# ASSIGNMENT
For the records that follow, give the number of lines in which the word "discount" occurs, with nothing added.

# DATA SHOWN
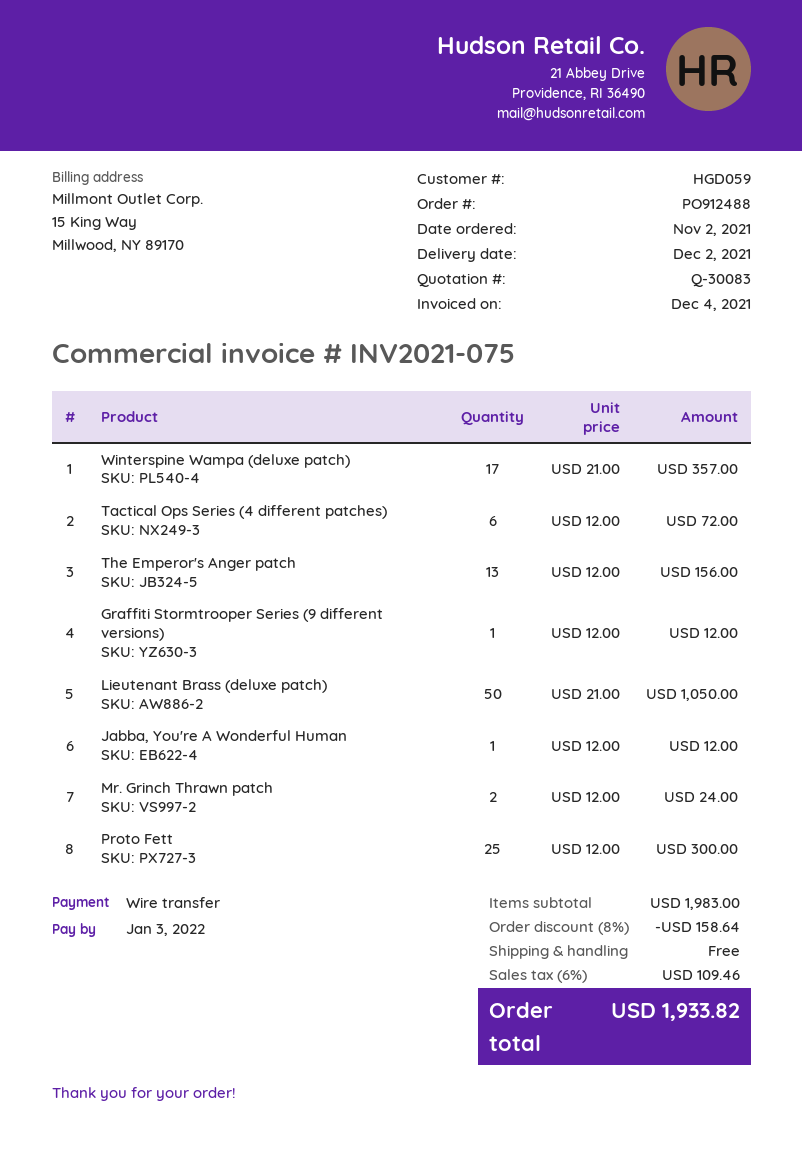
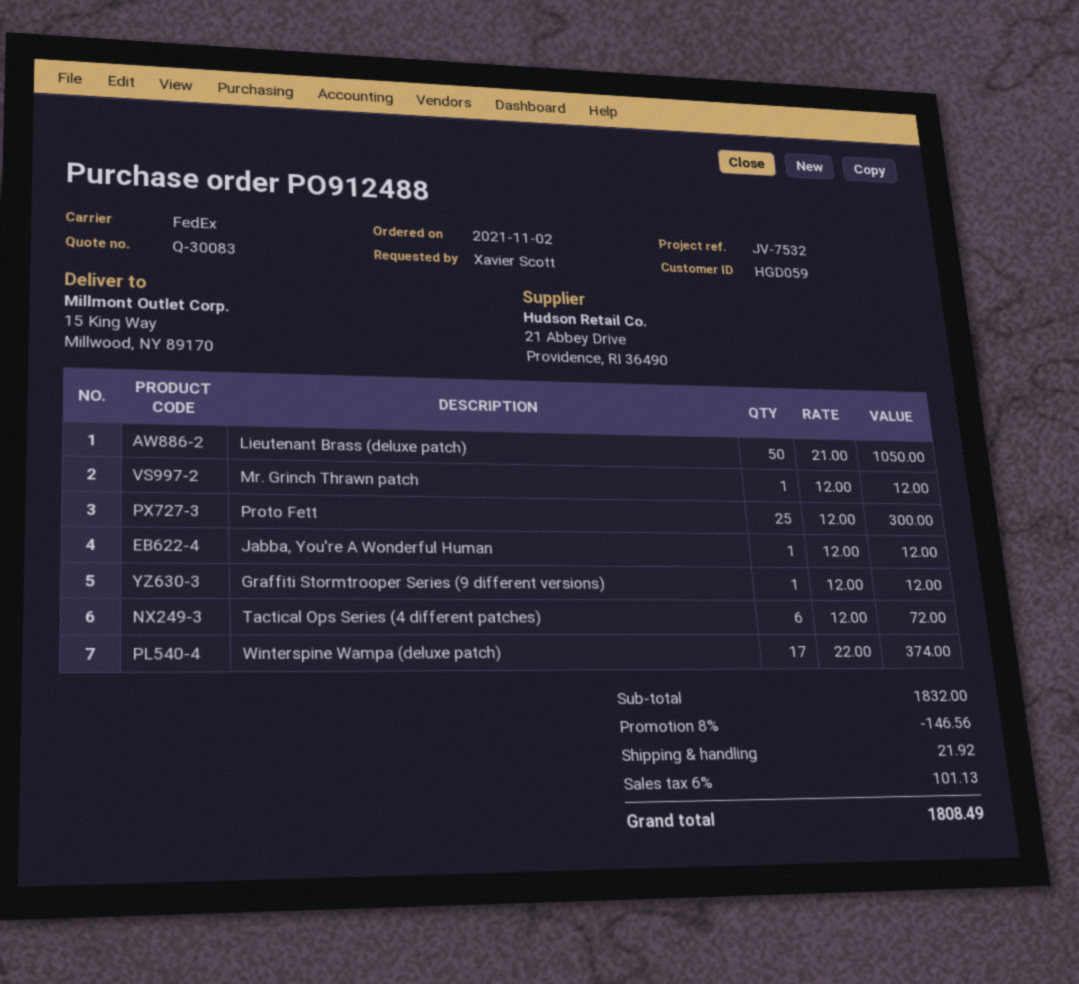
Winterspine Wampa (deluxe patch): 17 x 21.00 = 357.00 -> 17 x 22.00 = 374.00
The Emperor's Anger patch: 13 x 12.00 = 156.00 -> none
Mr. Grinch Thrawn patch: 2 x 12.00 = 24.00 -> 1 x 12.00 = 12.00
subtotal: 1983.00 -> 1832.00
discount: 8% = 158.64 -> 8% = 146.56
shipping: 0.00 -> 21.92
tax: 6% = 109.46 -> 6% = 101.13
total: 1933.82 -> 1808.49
* * *
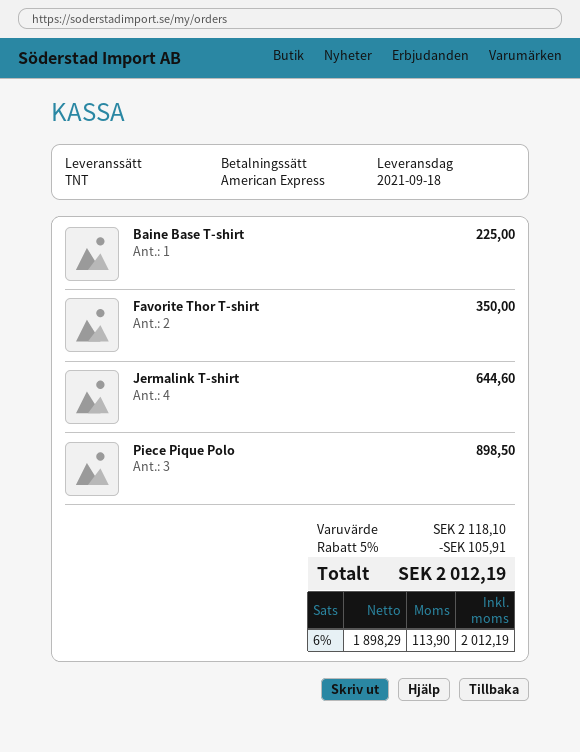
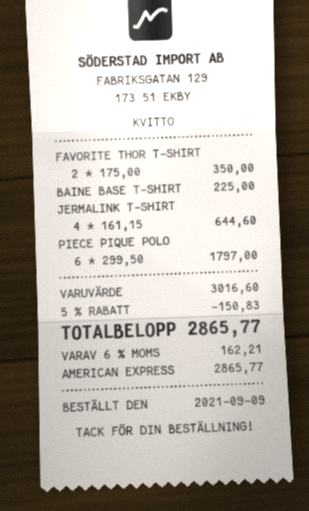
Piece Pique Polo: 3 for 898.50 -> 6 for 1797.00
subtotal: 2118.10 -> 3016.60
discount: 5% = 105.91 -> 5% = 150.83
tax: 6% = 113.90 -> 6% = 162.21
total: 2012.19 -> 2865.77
--
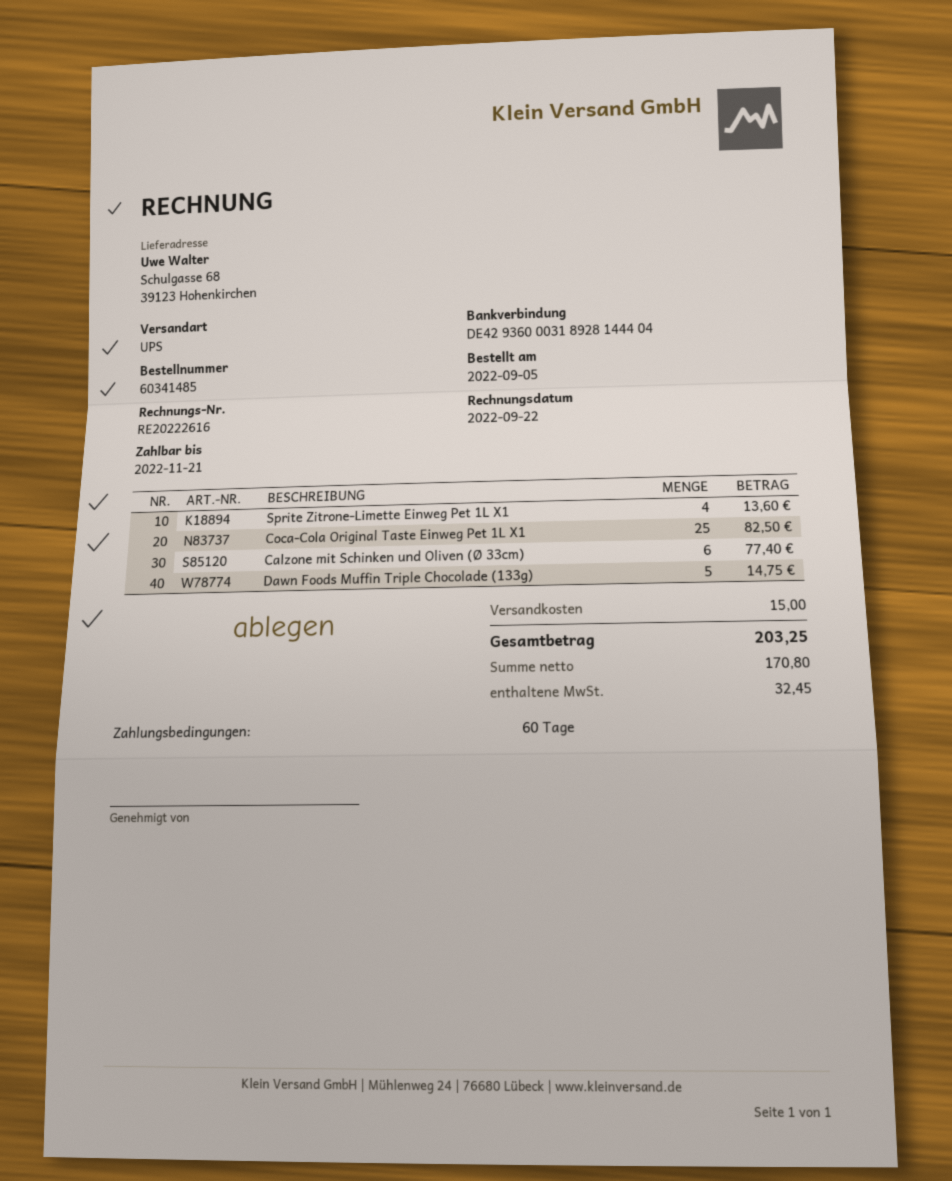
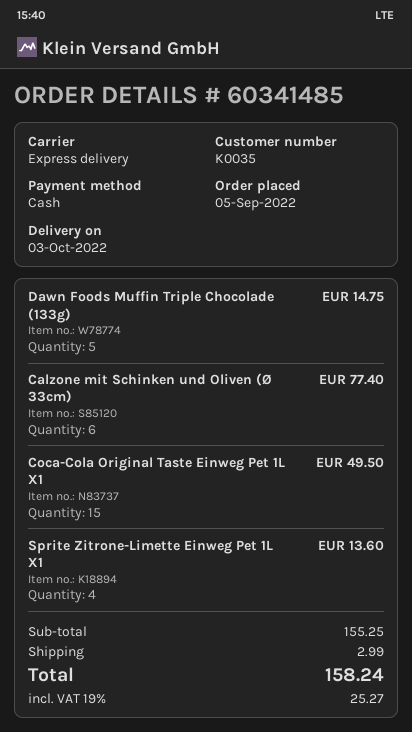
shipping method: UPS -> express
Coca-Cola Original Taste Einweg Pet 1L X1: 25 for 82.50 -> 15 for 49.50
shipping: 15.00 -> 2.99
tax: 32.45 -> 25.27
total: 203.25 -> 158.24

# RESULT OF THIS TASK
2